(Collection entries)
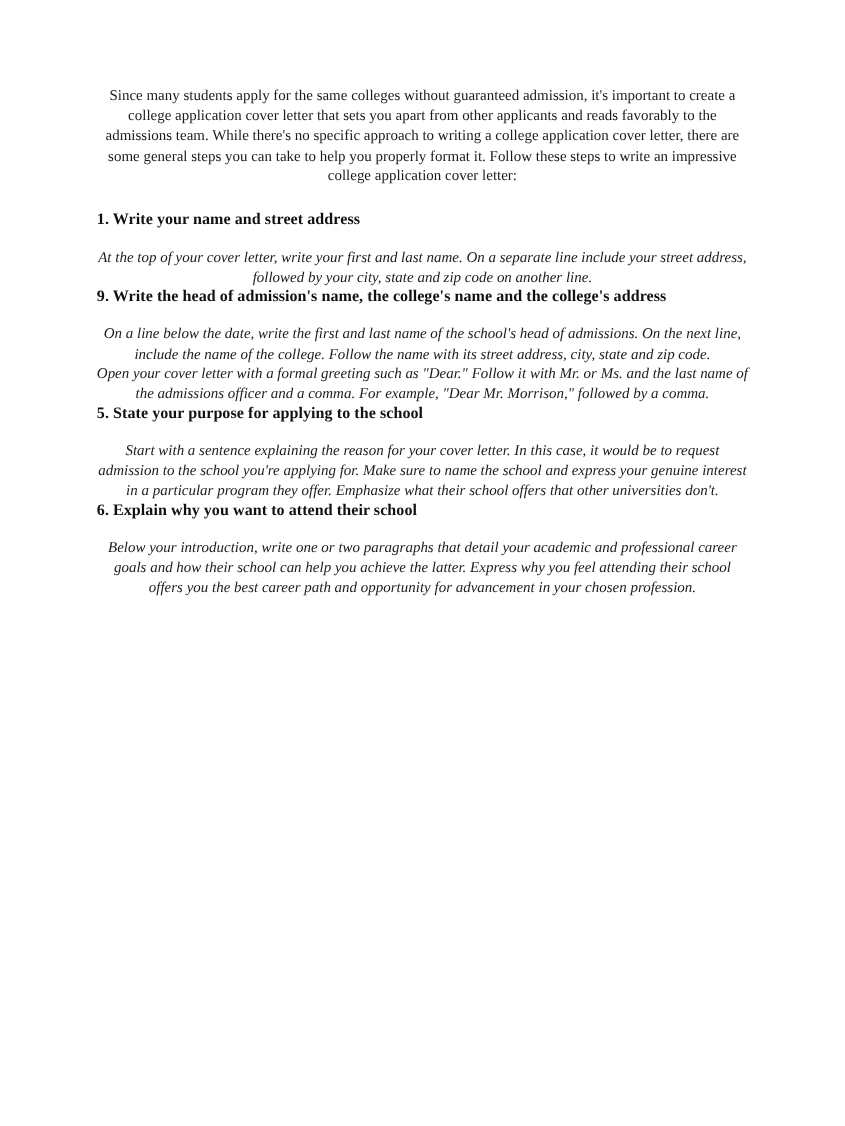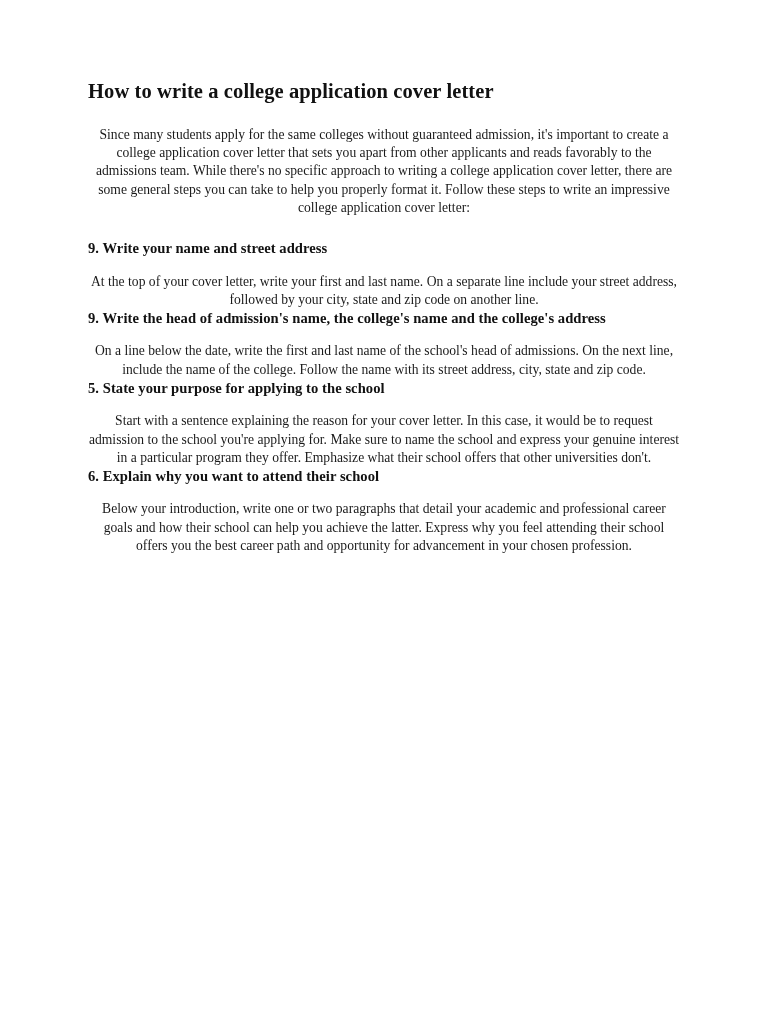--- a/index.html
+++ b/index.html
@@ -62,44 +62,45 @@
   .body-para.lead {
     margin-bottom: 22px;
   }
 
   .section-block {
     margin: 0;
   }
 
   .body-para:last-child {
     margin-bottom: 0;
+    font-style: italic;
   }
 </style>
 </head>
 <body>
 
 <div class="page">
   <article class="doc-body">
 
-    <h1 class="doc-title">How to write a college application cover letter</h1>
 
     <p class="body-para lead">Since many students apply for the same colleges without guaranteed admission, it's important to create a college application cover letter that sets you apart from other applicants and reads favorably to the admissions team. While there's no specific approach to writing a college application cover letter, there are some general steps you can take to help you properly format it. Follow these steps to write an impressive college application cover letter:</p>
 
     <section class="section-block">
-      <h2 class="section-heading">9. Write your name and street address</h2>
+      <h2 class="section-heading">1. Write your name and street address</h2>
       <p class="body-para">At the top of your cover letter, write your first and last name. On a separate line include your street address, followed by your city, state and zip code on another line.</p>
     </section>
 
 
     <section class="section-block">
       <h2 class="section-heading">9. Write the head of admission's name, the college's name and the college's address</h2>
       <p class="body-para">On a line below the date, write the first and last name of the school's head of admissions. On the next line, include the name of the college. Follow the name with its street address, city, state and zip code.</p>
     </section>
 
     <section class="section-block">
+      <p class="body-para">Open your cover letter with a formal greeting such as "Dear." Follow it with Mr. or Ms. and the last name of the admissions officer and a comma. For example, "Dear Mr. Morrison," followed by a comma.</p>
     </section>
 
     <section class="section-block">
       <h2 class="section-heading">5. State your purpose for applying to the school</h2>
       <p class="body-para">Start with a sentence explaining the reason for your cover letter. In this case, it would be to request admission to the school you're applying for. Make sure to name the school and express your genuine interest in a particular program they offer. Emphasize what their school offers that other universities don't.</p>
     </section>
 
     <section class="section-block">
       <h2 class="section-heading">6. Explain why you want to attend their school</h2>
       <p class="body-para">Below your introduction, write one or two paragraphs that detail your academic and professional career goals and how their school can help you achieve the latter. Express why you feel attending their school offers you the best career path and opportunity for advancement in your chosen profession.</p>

> **What the task requires**
With the images excluded, all entries are to be given again exactly.

> **Solution for this exercise**
--- a/index.html
+++ b/index.html
@@ -62,44 +62,45 @@
   .body-para.lead {
     margin-bottom: 22px;
   }
 
   .section-block {
     margin: 0;
   }
 
   .body-para:last-child {
     margin-bottom: 0;
+    font-style: italic;
   }
 </style>
 </head>
 <body>
 
 <div class="page">
   <article class="doc-body">
 
-    <h1 class="doc-title">How to write a college application cover letter</h1>
 
     <p class="body-para lead">Since many students apply for the same colleges without guaranteed admission, it's important to create a college application cover letter that sets you apart from other applicants and reads favorably to the admissions team. While there's no specific approach to writing a college application cover letter, there are some general steps you can take to help you properly format it. Follow these steps to write an impressive college application cover letter:</p>
 
     <section class="section-block">
-      <h2 class="section-heading">9. Write your name and street address</h2>
+      <h2 class="section-heading">1. Write your name and street address</h2>
       <p class="body-para">At the top of your cover letter, write your first and last name. On a separate line include your street address, followed by your city, state and zip code on another line.</p>
     </section>
 
 
     <section class="section-block">
       <h2 class="section-heading">9. Write the head of admission's name, the college's name and the college's address</h2>
       <p class="body-para">On a line below the date, write the first and last name of the school's head of admissions. On the next line, include the name of the college. Follow the name with its street address, city, state and zip code.</p>
     </section>
 
     <section class="section-block">
+      <p class="body-para">Open your cover letter with a formal greeting such as "Dear." Follow it with Mr. or Ms. and the last name of the admissions officer and a comma. For example, "Dear Mr. Morrison," followed by a comma.</p>
     </section>
 
     <section class="section-block">
       <h2 class="section-heading">5. State your purpose for applying to the school</h2>
       <p class="body-para">Start with a sentence explaining the reason for your cover letter. In this case, it would be to request admission to the school you're applying for. Make sure to name the school and express your genuine interest in a particular program they offer. Emphasize what their school offers that other universities don't.</p>
     </section>
 
     <section class="section-block">
       <h2 class="section-heading">6. Explain why you want to attend their school</h2>
       <p class="body-para">Below your introduction, write one or two paragraphs that detail your academic and professional career goals and how their school can help you achieve the latter. Express why you feel attending their school offers you the best career path and opportunity for advancement in your chosen profession.</p>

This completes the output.